The Appellate Division released Durand after 35 days of incarceration while the court considered his appeal. The appellate judges found that the Wayne County judge had erred because he had considered the burglary and larceny charges when passing sentence, even though Durand had been acquitted of those charges. The Wayne County judge then re-sentenced Durand only to the time he had already served in jail.
This large egg farm eventually sold its facility to another large-scale egg producer.
I recently phoned Durand, who told me he “learned a heck of a lot about the criminal justice system” during his ordeal. His fellow inmates treated him with respect, but a few corrections officers ridiculed him for taking a stand on behalf of the birds. Durand has no regrets about what he did and remains committed to the cause of animal rights.
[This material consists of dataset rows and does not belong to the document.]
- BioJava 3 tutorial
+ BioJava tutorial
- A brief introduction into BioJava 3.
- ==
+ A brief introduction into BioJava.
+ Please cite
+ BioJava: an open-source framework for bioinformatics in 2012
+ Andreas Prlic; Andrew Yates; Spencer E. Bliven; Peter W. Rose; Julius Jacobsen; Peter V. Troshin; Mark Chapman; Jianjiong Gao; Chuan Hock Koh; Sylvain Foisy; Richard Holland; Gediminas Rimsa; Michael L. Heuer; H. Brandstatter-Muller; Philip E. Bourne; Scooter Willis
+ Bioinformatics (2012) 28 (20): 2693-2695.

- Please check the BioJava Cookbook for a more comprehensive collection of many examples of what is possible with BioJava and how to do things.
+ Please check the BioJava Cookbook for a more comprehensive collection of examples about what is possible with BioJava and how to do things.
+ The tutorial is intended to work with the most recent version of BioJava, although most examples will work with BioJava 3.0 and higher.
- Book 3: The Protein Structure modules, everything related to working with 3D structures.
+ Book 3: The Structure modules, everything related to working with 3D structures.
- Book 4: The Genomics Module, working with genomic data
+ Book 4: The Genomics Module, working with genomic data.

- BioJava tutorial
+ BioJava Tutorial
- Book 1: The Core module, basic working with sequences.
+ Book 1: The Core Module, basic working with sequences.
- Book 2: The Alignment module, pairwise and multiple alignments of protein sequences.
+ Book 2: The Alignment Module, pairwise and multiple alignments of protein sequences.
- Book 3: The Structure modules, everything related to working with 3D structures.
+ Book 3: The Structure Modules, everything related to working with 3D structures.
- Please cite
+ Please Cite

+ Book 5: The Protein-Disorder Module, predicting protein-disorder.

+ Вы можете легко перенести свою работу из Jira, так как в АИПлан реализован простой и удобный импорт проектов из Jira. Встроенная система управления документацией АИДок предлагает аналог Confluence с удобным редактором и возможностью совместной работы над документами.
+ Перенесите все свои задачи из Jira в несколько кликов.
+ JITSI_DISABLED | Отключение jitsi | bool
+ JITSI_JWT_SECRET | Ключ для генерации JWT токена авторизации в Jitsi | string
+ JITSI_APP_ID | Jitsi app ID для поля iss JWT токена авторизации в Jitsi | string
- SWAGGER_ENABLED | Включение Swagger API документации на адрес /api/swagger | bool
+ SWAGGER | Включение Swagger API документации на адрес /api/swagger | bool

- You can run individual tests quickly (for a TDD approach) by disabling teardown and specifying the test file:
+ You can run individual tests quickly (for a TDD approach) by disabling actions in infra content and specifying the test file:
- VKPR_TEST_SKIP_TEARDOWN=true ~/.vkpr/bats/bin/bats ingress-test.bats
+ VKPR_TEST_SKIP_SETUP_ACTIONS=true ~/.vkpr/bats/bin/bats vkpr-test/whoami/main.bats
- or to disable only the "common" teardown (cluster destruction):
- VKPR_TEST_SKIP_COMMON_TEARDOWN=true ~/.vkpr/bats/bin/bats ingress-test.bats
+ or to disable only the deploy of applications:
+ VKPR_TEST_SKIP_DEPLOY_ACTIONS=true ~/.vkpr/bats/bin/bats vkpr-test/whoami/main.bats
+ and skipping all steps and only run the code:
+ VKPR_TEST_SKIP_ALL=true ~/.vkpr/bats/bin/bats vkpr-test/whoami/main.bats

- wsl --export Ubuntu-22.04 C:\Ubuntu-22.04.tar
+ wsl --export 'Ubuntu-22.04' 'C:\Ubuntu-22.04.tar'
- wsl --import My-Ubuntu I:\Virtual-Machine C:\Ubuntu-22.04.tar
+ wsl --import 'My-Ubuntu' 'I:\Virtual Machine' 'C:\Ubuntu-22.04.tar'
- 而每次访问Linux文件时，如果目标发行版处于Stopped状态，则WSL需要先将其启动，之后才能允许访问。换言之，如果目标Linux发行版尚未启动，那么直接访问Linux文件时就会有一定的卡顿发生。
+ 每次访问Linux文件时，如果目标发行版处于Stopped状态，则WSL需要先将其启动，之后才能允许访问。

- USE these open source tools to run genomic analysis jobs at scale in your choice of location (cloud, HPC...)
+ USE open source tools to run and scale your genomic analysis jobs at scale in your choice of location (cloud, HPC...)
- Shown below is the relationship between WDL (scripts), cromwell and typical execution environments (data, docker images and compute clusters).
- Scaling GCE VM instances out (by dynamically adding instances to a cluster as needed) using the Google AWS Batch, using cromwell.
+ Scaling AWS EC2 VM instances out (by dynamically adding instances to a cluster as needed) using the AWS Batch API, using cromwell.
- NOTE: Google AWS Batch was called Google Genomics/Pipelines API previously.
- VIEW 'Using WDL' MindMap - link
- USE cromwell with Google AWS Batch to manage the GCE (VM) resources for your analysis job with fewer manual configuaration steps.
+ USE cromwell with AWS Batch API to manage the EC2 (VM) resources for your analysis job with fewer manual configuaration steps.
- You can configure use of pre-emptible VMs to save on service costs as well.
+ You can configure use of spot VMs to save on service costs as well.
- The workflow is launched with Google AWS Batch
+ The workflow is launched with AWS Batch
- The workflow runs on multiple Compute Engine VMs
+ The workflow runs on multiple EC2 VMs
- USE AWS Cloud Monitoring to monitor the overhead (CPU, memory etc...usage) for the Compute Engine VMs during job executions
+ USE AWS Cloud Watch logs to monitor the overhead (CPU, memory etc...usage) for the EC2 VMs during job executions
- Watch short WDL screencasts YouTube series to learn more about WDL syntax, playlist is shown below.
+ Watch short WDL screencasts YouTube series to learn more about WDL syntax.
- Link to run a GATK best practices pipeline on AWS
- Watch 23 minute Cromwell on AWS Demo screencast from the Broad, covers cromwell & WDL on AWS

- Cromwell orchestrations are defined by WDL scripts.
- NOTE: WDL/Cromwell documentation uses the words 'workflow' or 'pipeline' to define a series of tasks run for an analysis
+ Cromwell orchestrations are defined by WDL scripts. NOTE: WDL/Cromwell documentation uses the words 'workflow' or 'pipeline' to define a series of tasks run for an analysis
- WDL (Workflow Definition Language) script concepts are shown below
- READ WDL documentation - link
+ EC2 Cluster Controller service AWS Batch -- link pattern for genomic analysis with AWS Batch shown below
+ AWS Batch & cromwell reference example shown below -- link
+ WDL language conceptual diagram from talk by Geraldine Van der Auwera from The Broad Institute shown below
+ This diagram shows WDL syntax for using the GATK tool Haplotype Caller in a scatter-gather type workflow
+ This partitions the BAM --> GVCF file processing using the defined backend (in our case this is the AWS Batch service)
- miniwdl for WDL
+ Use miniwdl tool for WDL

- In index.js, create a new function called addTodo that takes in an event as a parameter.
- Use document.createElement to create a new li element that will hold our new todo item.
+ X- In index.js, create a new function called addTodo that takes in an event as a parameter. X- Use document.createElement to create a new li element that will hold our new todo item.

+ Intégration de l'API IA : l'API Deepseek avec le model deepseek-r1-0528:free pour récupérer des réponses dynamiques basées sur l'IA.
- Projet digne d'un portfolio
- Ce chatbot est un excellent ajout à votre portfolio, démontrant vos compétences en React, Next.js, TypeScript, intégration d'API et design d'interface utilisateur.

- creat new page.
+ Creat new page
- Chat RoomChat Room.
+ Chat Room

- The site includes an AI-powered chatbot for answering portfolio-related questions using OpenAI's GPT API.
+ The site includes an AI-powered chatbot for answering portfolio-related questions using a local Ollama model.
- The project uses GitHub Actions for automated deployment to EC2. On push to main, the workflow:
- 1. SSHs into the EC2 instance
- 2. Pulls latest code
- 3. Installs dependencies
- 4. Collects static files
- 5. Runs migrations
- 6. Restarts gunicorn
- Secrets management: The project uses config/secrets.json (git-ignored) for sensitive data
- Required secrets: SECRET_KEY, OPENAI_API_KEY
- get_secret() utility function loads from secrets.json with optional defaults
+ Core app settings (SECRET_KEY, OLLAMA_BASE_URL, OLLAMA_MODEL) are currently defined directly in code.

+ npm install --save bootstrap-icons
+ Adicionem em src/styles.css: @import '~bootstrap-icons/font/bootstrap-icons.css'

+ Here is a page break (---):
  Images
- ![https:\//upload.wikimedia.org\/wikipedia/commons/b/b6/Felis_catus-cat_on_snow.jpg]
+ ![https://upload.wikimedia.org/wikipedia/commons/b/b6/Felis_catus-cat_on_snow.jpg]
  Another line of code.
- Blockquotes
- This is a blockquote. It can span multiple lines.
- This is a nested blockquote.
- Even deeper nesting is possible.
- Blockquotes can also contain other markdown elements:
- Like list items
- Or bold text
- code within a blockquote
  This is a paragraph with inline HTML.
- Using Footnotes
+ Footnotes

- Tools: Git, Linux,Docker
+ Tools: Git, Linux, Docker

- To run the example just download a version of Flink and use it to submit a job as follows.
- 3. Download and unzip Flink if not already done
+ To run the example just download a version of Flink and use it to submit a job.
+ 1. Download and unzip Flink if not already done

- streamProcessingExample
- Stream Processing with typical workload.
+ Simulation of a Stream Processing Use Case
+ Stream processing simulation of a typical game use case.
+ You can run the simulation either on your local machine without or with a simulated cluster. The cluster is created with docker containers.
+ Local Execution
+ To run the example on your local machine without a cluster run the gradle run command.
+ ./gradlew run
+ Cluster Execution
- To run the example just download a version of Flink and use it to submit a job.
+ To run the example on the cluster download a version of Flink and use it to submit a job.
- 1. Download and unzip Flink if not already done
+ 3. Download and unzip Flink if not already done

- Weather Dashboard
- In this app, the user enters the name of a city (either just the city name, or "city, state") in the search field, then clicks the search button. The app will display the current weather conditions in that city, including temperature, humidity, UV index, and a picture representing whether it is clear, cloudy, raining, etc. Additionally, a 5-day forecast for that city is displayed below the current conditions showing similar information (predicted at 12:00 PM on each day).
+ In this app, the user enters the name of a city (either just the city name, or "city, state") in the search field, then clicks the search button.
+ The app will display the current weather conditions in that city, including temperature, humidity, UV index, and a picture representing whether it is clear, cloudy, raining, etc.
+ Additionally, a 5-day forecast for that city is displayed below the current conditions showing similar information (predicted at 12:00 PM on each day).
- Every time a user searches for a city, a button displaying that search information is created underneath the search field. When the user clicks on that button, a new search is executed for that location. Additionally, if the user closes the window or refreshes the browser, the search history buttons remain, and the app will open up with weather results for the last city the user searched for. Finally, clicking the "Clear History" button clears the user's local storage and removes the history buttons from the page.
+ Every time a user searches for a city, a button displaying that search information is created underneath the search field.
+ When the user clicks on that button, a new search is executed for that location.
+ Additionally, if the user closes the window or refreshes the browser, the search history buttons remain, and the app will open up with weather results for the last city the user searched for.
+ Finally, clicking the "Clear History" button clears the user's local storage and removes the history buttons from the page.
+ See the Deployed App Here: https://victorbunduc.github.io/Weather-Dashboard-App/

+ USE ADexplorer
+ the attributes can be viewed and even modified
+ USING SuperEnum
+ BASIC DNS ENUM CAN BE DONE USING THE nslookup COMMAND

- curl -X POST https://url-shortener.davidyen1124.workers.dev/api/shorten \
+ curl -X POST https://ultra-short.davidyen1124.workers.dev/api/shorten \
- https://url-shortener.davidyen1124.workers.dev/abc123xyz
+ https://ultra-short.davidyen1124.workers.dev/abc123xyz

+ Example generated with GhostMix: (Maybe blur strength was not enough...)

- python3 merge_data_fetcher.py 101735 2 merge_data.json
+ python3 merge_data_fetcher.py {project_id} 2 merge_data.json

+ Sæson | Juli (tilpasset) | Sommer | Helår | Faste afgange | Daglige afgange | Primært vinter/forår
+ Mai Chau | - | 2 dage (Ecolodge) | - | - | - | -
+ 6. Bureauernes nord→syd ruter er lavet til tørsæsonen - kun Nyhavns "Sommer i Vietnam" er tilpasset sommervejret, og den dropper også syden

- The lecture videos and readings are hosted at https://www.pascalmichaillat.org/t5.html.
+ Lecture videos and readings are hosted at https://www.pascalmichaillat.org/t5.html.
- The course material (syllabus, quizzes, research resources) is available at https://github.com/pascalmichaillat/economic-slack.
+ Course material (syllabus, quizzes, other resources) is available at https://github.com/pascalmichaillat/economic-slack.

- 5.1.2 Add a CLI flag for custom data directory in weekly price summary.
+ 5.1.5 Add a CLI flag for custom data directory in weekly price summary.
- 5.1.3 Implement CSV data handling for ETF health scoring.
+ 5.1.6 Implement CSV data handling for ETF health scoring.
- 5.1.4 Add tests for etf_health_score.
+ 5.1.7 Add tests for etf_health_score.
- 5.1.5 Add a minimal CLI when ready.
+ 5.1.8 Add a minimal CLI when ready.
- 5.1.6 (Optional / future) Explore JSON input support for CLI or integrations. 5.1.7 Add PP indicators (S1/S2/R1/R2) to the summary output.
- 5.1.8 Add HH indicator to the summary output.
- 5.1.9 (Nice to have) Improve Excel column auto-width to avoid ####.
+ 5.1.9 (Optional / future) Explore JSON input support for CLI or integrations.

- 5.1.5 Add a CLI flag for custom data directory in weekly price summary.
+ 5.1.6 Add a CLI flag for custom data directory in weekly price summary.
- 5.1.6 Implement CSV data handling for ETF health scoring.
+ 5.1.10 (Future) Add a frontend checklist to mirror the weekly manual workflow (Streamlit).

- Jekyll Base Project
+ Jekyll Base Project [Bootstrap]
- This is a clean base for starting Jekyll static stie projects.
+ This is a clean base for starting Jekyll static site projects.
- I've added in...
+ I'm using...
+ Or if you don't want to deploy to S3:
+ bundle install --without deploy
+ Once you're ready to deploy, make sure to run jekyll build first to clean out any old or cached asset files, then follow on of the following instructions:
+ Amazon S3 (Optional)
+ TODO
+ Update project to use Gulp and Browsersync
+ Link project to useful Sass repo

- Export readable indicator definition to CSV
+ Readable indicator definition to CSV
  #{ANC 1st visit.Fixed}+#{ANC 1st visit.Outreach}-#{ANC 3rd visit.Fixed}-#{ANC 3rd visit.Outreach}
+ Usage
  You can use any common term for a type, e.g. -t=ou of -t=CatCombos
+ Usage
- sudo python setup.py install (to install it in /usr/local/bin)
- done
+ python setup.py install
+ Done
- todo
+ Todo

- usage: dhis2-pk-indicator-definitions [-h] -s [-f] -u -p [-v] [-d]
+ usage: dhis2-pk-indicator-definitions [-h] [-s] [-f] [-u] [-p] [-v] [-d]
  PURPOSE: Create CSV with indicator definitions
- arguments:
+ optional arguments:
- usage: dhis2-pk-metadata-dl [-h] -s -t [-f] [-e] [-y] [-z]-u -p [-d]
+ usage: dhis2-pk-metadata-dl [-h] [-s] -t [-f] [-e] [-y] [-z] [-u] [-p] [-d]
I decided to write this essay because although the video was made in 2004, the horrifying conditions that were exposed then still exist at large-scale egg production facilities. A common practice by the egg industry is induced molting — prolonged starvation to shock the hens into laying more eggs. And horrific cruelty also continues at animal research labs, puppy mills, pigeon shoots, slaughterhouses, live lobster tanks, factory farms, live animal auctions, roadside zoos, rodeos and other violent spectacles, and countless other places.
Speciesism is the misguided belief that animals are inherently inferior to humans, exist only to be exploited by humans, and are unworthy of moral consideration. I believe speciesism is systemic and widespread in America and throughout our world.
Speciesism is seen in everyday conversations that include “cruelty clichés” such as “killing two birds with one stone … more than one way to skin a cat … You’re a dead duck … beating a dead horse to death … bleeding like a stuck pig.” False and negative images of animals are evident when people insult other people by referring to them as an animal (a brute), a pig (a slob), a turkey (a stupid person), a dog (lazy, worthless or ugly), a snake in the grass (deceptive, sleazy).
My wish is for the kind of world Rev. King envisioned in which “We shall overcome” not only racial divides but also other evils that have caused so much unnecessary suffering for humans and for other sentient beings who share the world with us.
According to the Gospel of The Holy Twelve (GH12), Jesus frequently healed and rescued animals. He was their savior too. This is why on many occasions “the birds gathered around him, and welcomed him with their song, and other living creatures came unto his feet, and they ate out of his hands.”
Yes, I am among the few who accept the authenticity of this gospel, but mainstream Christianity, Judaism, Islam, Buddhism, Hinduism, and other world religions also share a recognition for kindness to animals. Whatever our religious/spiritual differences may be, and whether we pray in private or pray in a church, synagogue, mosque, or other places of worship, I believe the worship God appreciates the most is when we treat others — including non-human sentient beings — in a manner in which we would want others to treat us.
Canandaigua resident Joel Freedman contributes essays and book reviews to the Finger Lakes Times frequently.